函館の歴史と祭事ガイダンス
建物の歴史・誕生
函館は,三方を海に囲まれ,かつ強風の日が多いことが災いし,明治以来100戸以上を消失する大火が幾度となく起こりました。
こうした中,この建物は,大正12(1923)年に,丸井今井呉服店函館支店として,耐震耐火性に優れた鉄筋コンクリート構造により,当初3階建で建築されました。
外観は,洋風を基調とした「復興式」といわれる建築様式を採用し,交差点に面した角を円形に,その屋上はドーム型の展望室が設けられていました。

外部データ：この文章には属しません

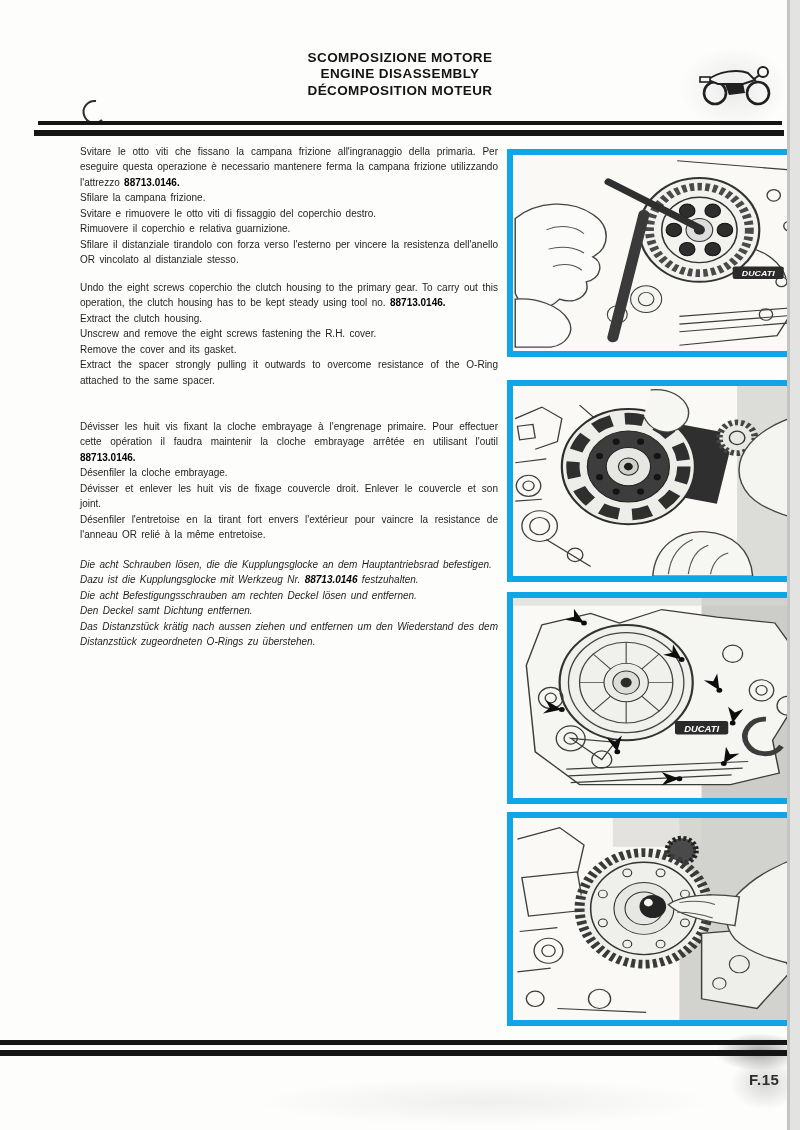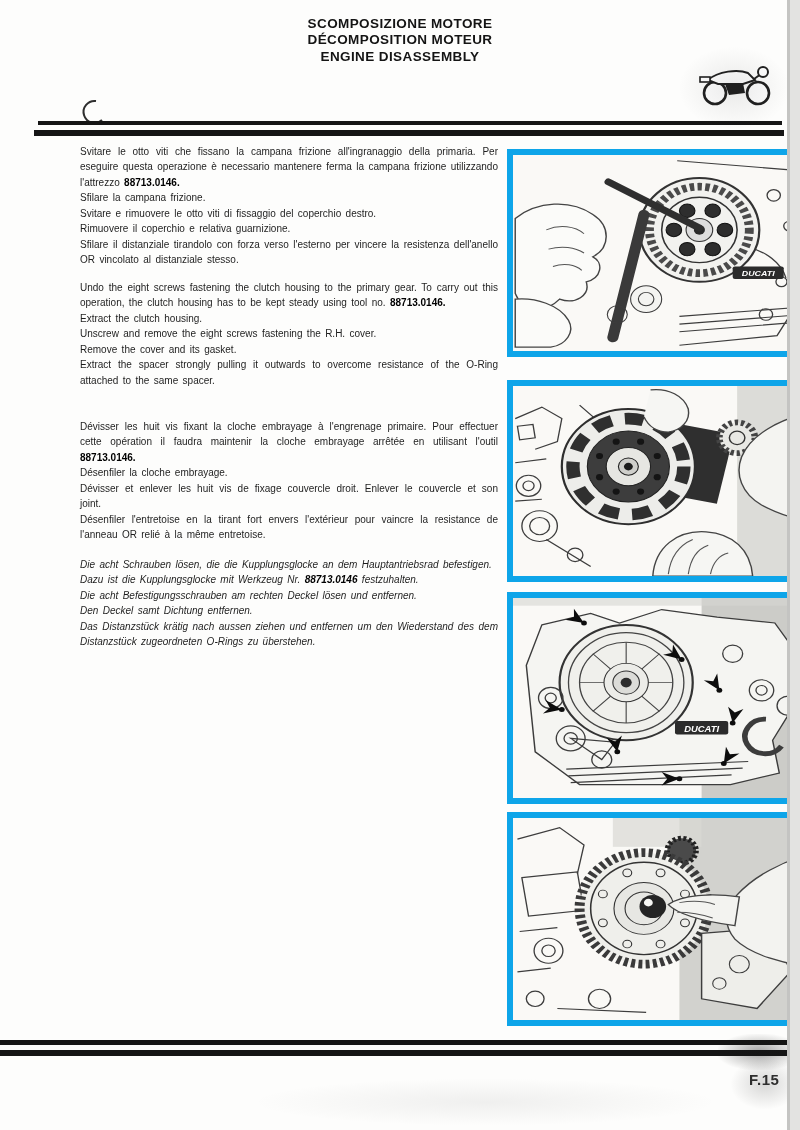"SCOMPOSIZIONE MOTORE" .titleblock { top: 16px -> 50px }
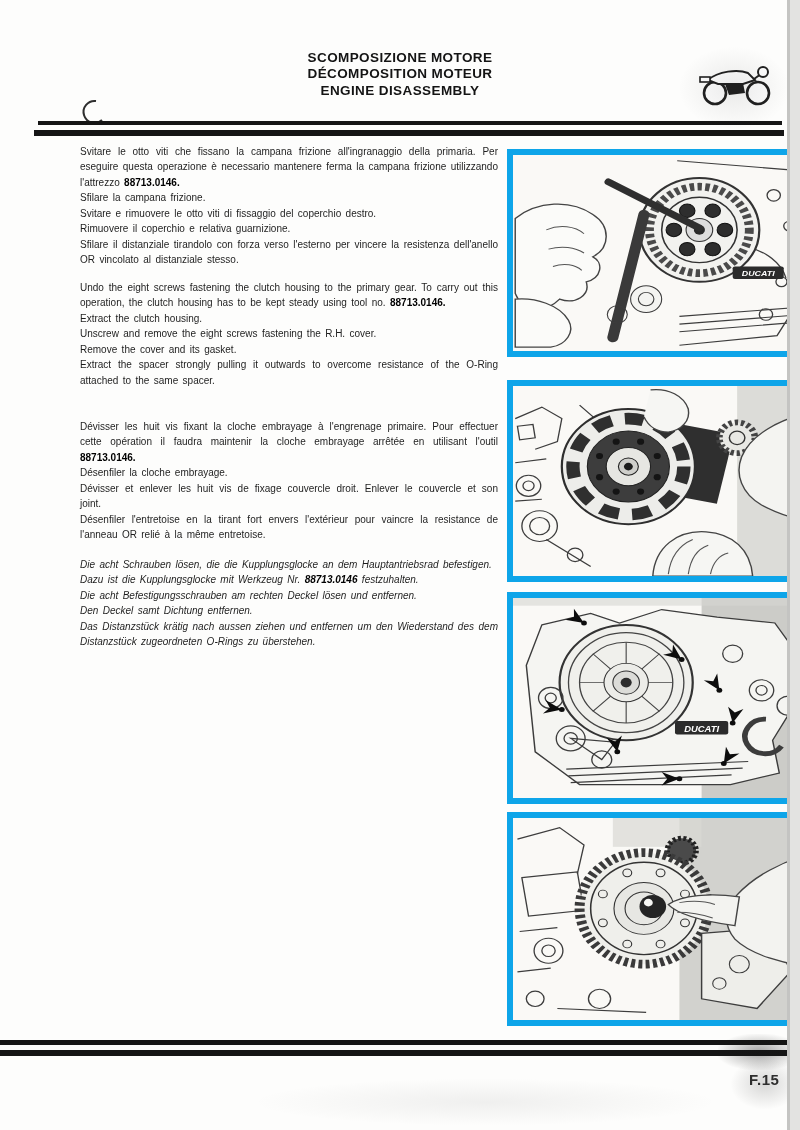"DÉCOMPOSITION MOTEUR" div.title-line { order: before "ENGINE DISASSEMBLY" -> after "ENGINE DISASSEMBLY" }
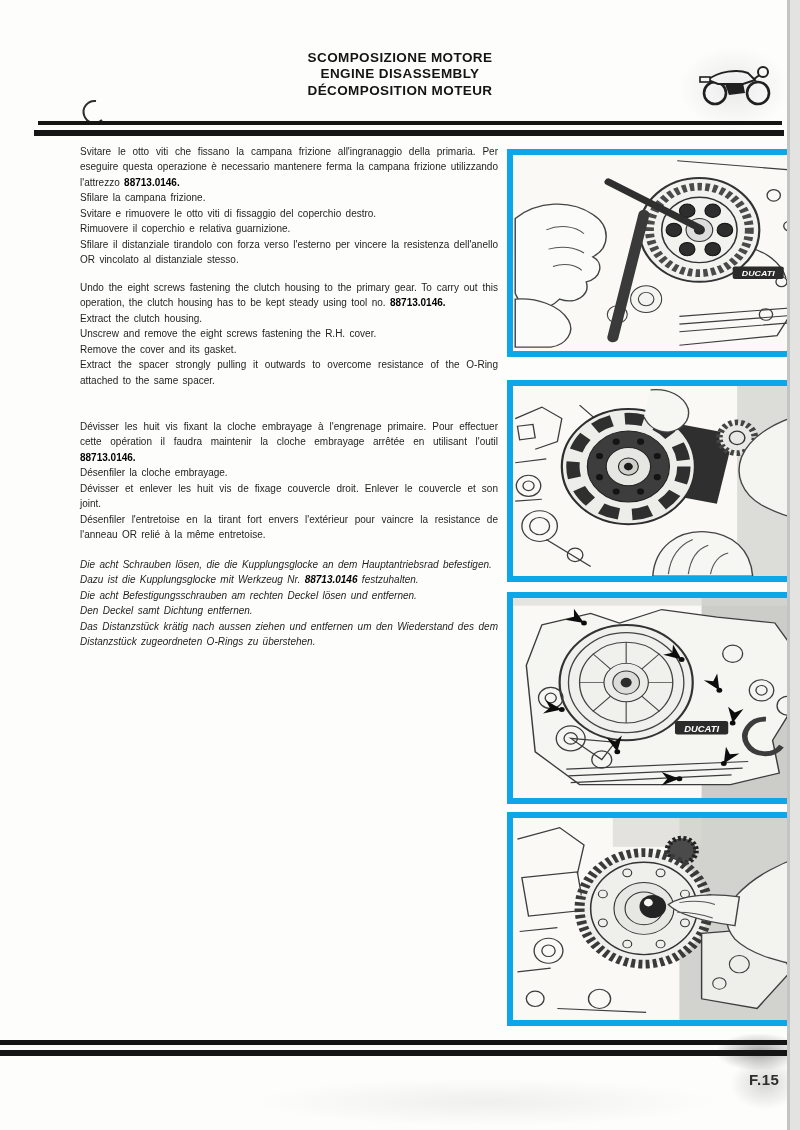"Undo the eight screws fastening" span { text: fastening -> coperchio }
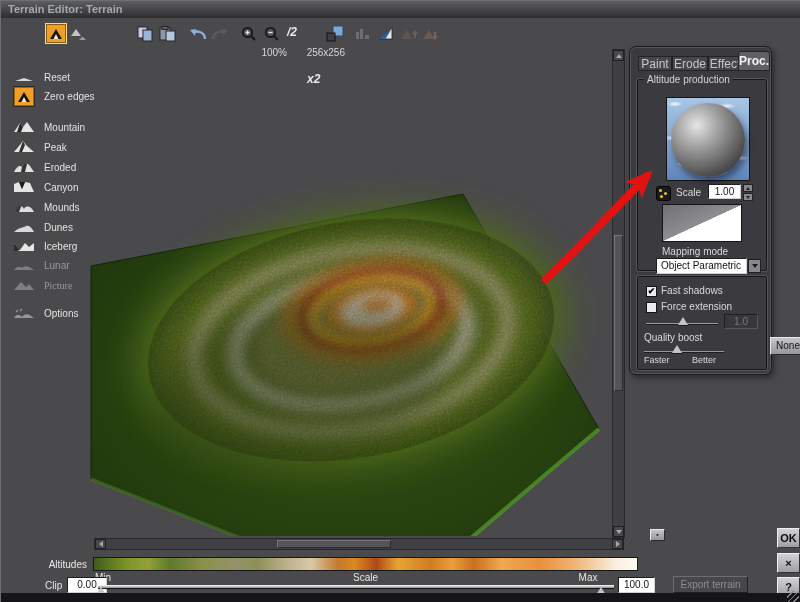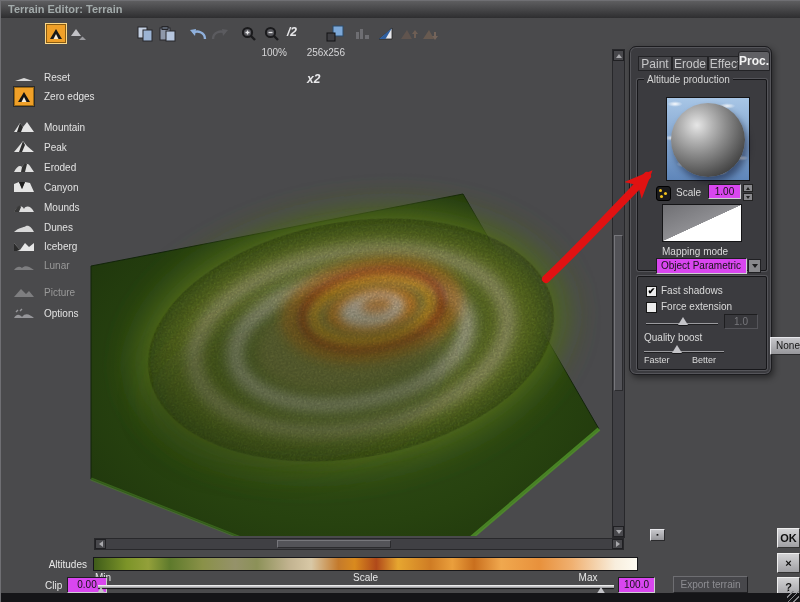"1.00" .field { background: #d946ef -> #ffffff }
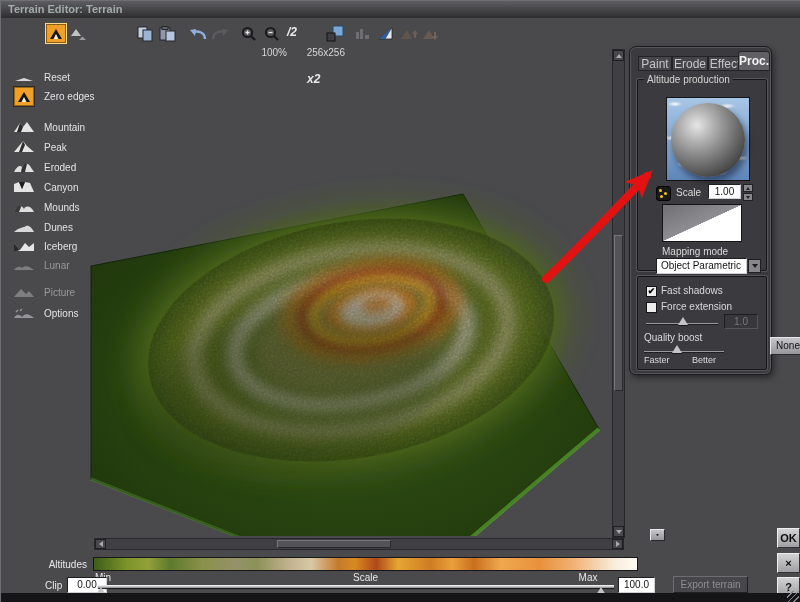"Picture" div.abs { font-family: none -> Liberation Serif, serif; top: 281px -> 274px }
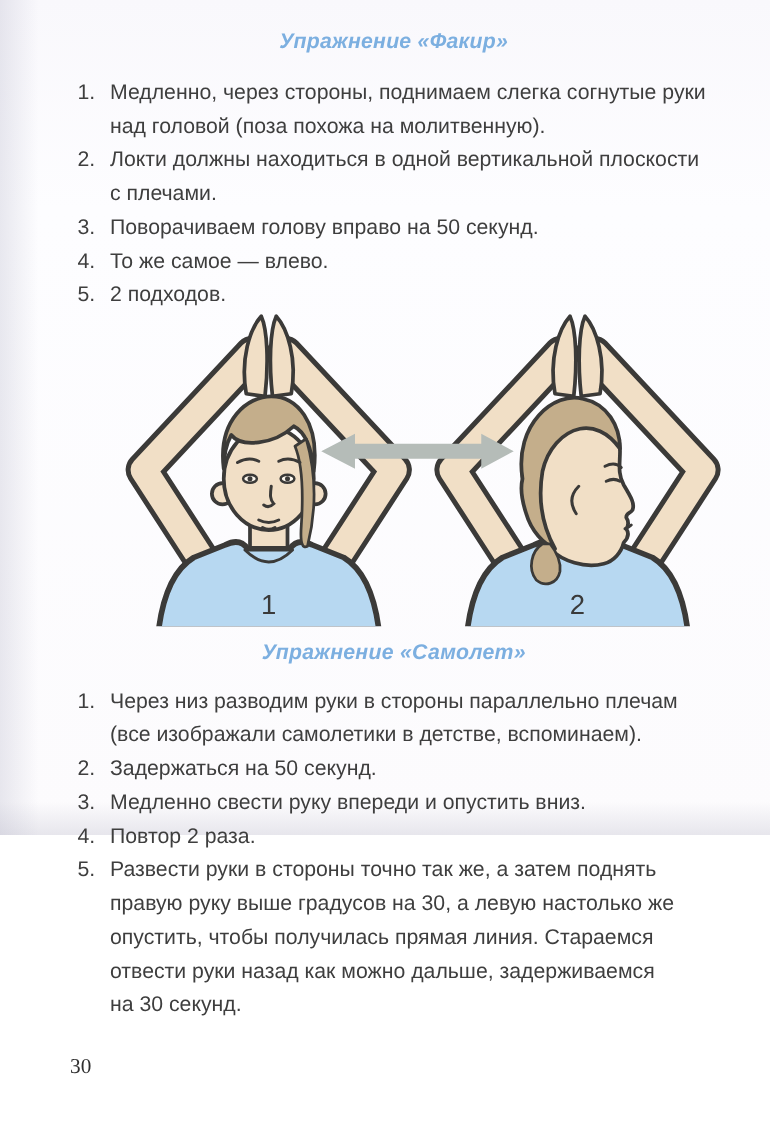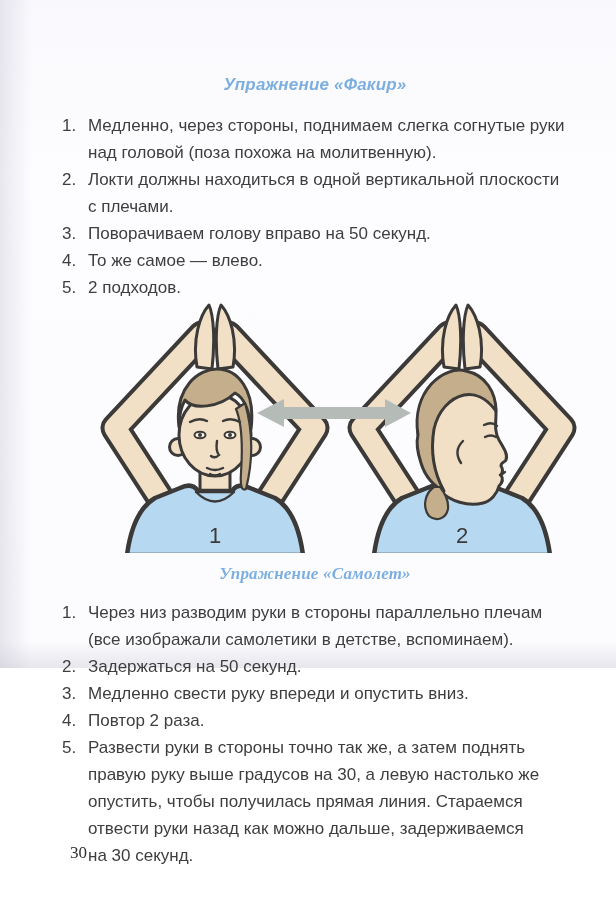"Упражнение «Факир»" .page { padding-top: 74px -> 22px }
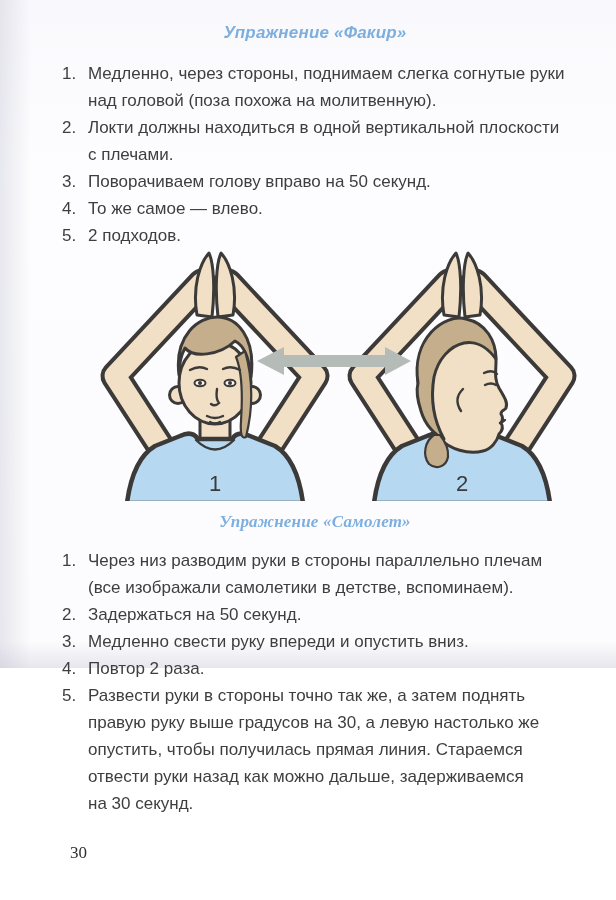"Упражнение «Самолет»" .section-samolet .heading { font-family: Liberation Serif, serif -> none }
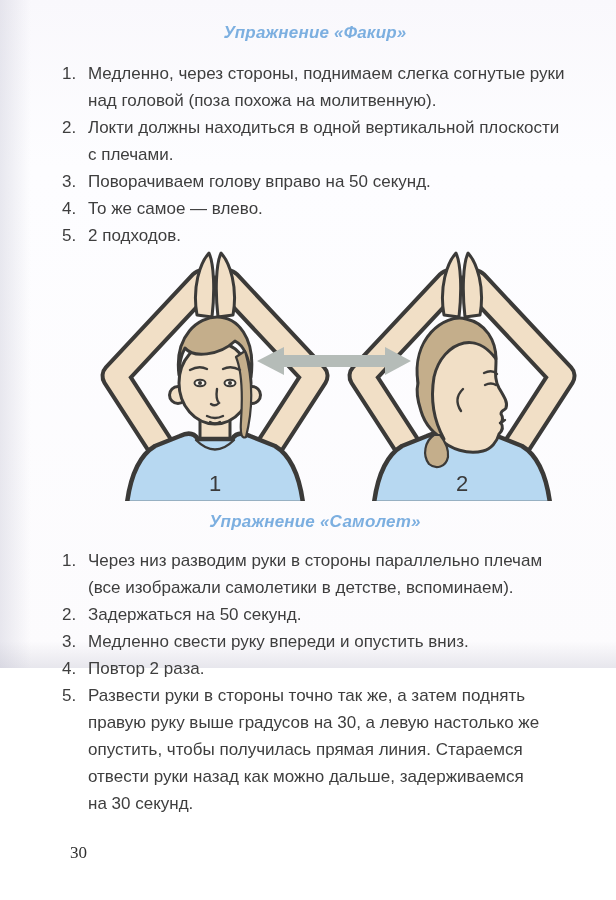"30" .page-number { left: 70px -> 56px }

また,当時の店内には,全館に蒸気暖房(スチーム)が備えられ,さらに屋上には,庭園も設けられていました。
建物の歴史・隆盛と復興
大正時代の半ばの函館は,北洋漁業の基地として飛躍的に発展し,昭和初期には,人口も20万人を超え,東北以北最大の都市に成長しました。
昭和5(1930)年には,営業面積を拡大する必要から,既存部分に4階を増築,さらに隣接して5階建が増築されました。
なお,建物奥の塔屋部分のエレベーターと大階段は,この時設けられたものです。
昭和9(1934)年3月の大火によって,建物は全焼しますが,各階の床を補強するため,柱と柱を対角線に結ぶ交差梁の追加などの改修が敢行され,同年11月には早くも営業が再開するという驚異的な復興を果たしています。
その後,昭和44(1969)年までは百貨店として,さらに昭和45(1970)年から平成14(2002)年までは,市の分庁舎として使用されてきました。
建物の歴史・再生
平成元(1989)年に,その特徴的な外観から,市の「景観形成指定建築物等」に指定されました。
その後,建物の老朽化による安全性の問題から,平成17(2005)年から平成19(2007)年にかけて「外観の保全」と「安全性の確保」の両立を図るための改修を行いました。
外観の意匠は,創建時の3階建に忠実に復原することを基本とし,東北以北最古のエレベーターを保存するため,塔屋部分を5階建のまま残しています。
このたびの改修を契機に,新たな活用を通じて,西部地区の賑わいと潤いを創出するため,情報発信・市民交流・市民活動支援の機能を持つ「地域交流まちづくりセンター」として,平成19年4月に再生しました。